> [INSTRUCTIONS FOR THE TASK] Could you repeat the records below exactly, leaving out any pictures?

[Content revision data]
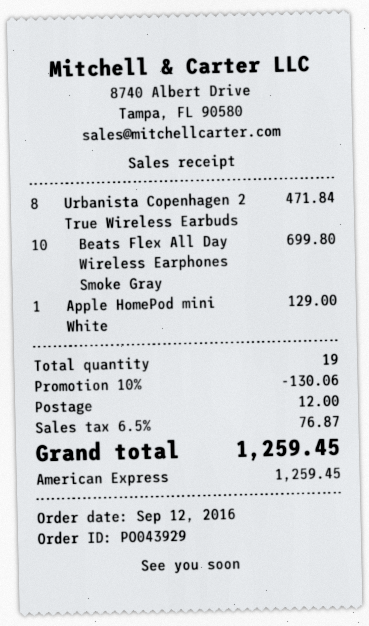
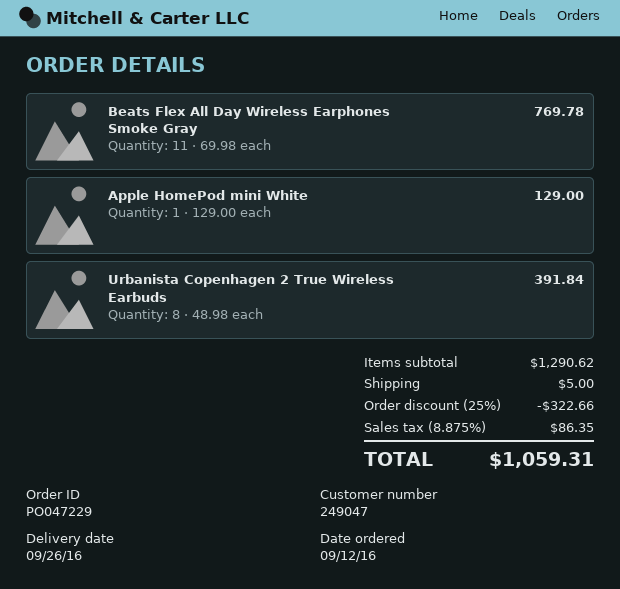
order number: PO043929 -> PO047229
Urbanista Copenhagen 2 True Wireless Earbuds: 8 for 471.84 -> 8 for 391.84
Beats Flex All Day Wireless Earphones Smoke Gray: 10 for 699.80 -> 11 for 769.78
discount: 10% = 130.06 -> 25% = 322.66
shipping: 12.00 -> 5.00
tax: 6.5% = 76.87 -> 8.875% = 86.35
total: 1259.45 -> 1059.31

> [RESPONSE TO THIS EXERCISE]
order number: PO043929 -> PO047229
Urbanista Copenhagen 2 True Wireless Earbuds: 8 for 471.84 -> 8 for 391.84
Beats Flex All Day Wireless Earphones Smoke Gray: 10 for 699.80 -> 11 for 769.78
discount: 10% = 130.06 -> 25% = 322.66
shipping: 12.00 -> 5.00
tax: 6.5% = 76.87 -> 8.875% = 86.35
total: 1259.45 -> 1059.31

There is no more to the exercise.